= Max Manitius =

German medievalist (1858–1933)

Max Manitius (23 March 1858 - 21 September 1933) was a German medievalist and Latin scholar.

== Life and work ==
Max Manitius, son of the Court Councillor and secretary in the Saxon Ministry of Justice Wilhelm Manitius (1808-1885), attended the Gymnasium in Leipzig and then studied history and antiquities at the University of Leipzig from 1877. In 1881 he received his doctorate from Wilhelm Arndt with a thesis on the Carolingian imperial annals, which dealt with the Annales Bertiniani, the Annales Laurissenses minores and the Annales Fuldenses. From 1883 to 1884 he was for a short time an "unskilled worker" (at that time a common term for scientific staff) at the Monumenta Germaniae Historica (MGH), where he supported Ernst Dümmler in the edition of the second MGH Poetae volume. In 1884 he started working as a teacher at the Noldensian Higher School for Girls in Dresden, which gave him enough time for further medieval research, with which he soon made a living. Still in 1884 he published a critical edition of an anonymous 9th century geographical writing, De situ orbis.

In 1889 Manitius published a complete representation of the 10th and 11th centuries under the title German History under the Saxon and Salian Emperors (911-1125). His special interest in the Christian-Latin poetry of the early Middle Ages culminated in 1891 in his literary-historical History of Christian-Latin poetry up to the middle of the 8th century. Manitius also published annotated translations of selected Latin poems, such as Archipoeta (1913), and in 1925 published a wide-ranging study of education, science and literature in the Occident from 800 to 1100.
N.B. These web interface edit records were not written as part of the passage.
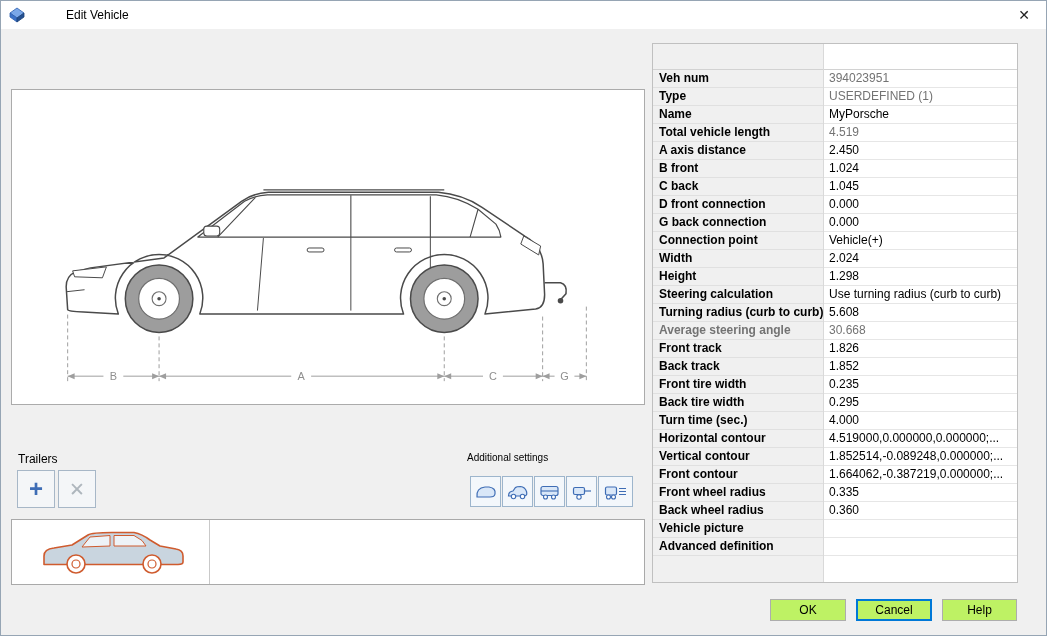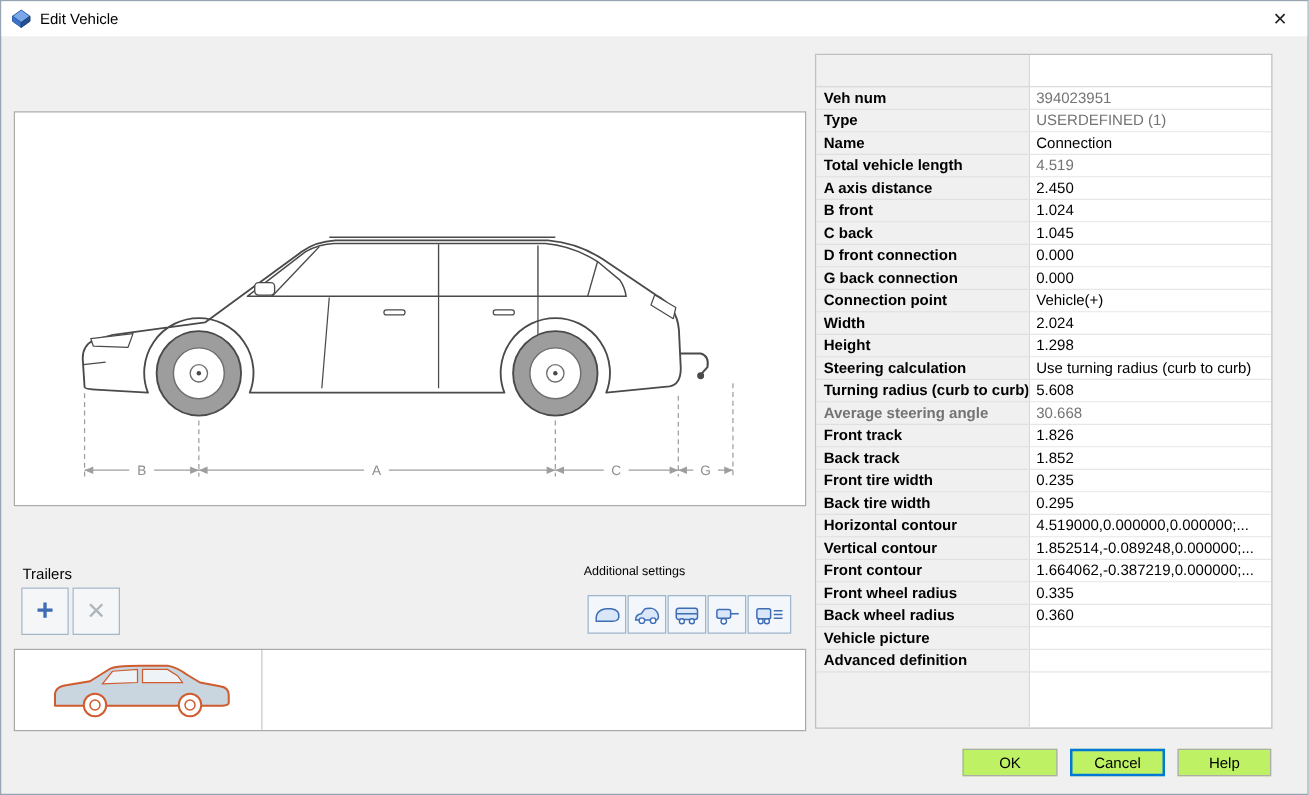--- a/index.html
+++ b/index.html
@@ -11,7 +11,7 @@
 
   
   .titlebar { position:absolute; left:0; top:0; width:100%; height:28px; background:#ffffff;
-              display:flex; align-items:center; padding-left:8px; }
+              display:flex; align-items:center; padding-left:8px;gap:34px; }
   .titlebar .app-icon { width:16px; height:16px; margin-right:7px; display:inline-flex; }
   .titlebar .title { font-size:12px; color:#000; }
   .titlebar .close { position:absolute; right:0; top:0; width:44px; height:28px;

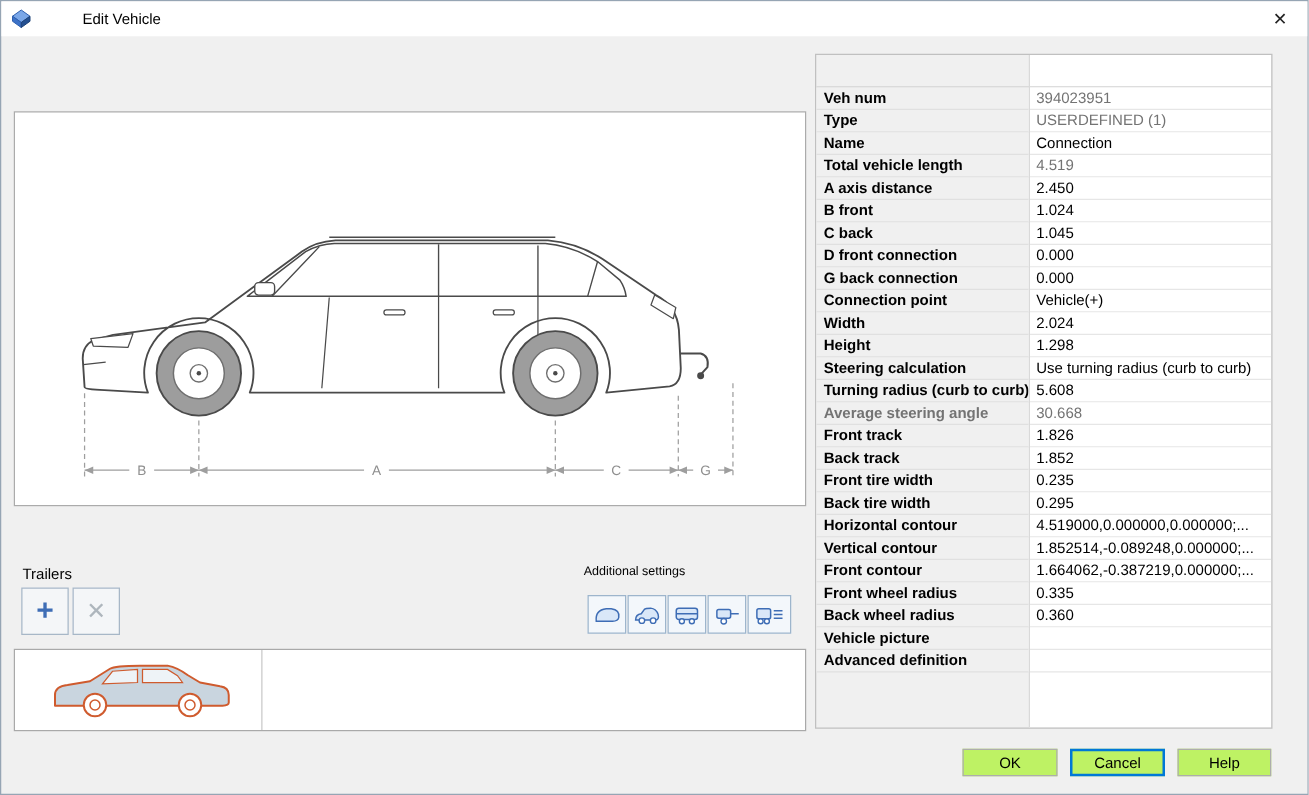--- a/index.html
+++ b/index.html
@@ -223,7 +223,7 @@
         </div>
         <div class="prow">
           <div class="pcell plabel">Name</div>
-          <div class="pcell pvalue">Connection</div>
+          <div class="pcell pvalue">MyPorsche</div>
         </div>
         <div class="prow">
           <div class="pcell plabel">Total vehicle length</div>

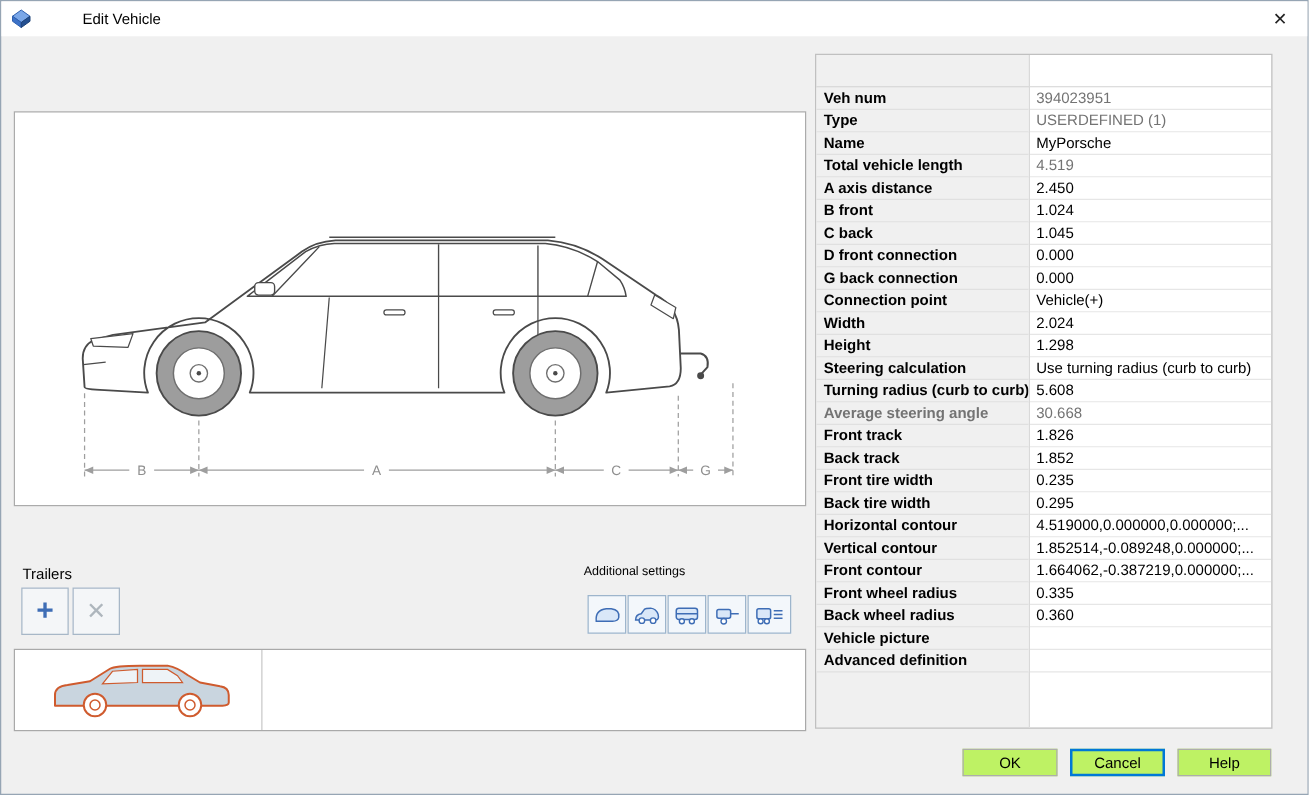--- a/index.html
+++ b/index.html
@@ -290,6 +290,10 @@
           <div class="pcell pvalue">0.295</div>
         </div>
         <div class="prow">
+          <div class="pcell plabel">Turn time (sec.)</div>
+          <div class="pcell pvalue">4.000</div>
+        </div>
+        <div class="prow">
           <div class="pcell plabel">Horizontal contour</div>
           <div class="pcell pvalue">4.519000,0.000000,0.000000;...</div>
         </div>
Manitius owes its special and lasting significance in Medieval Studies and Medieval Latin Philology to its more than 2,800-page history of medieval Latin literature, which was published in three volumes in 1911, 1923 and 1931 as part of Section IX of the Handbuch der Altertumswissenschaft (Handbook of Classical Studies) and is the only volume of the company not to have been revised since then. The Munich philologist and MGH central director Ludwig Traube († 1907) had originally been engaged to prepare this volume, but he had allowed himself to be released from his contract and instead recommended Manitius to private scholars. The lasting value of Manitius' detailed and detailed presentation is based on his ability to describe even complicated facts in a way that can be understood by all.

His last major work Manuscripts of ancient authors in medieval library catalogues was published posthumously in 1935 by his son Karl Manitius (1899-1979), who was also a medieval historian and philologist and worked as a freelancer for the MGH after 1949.

The estate of Max Manitius is now in the archives of the Monumenta Germaniae Historica.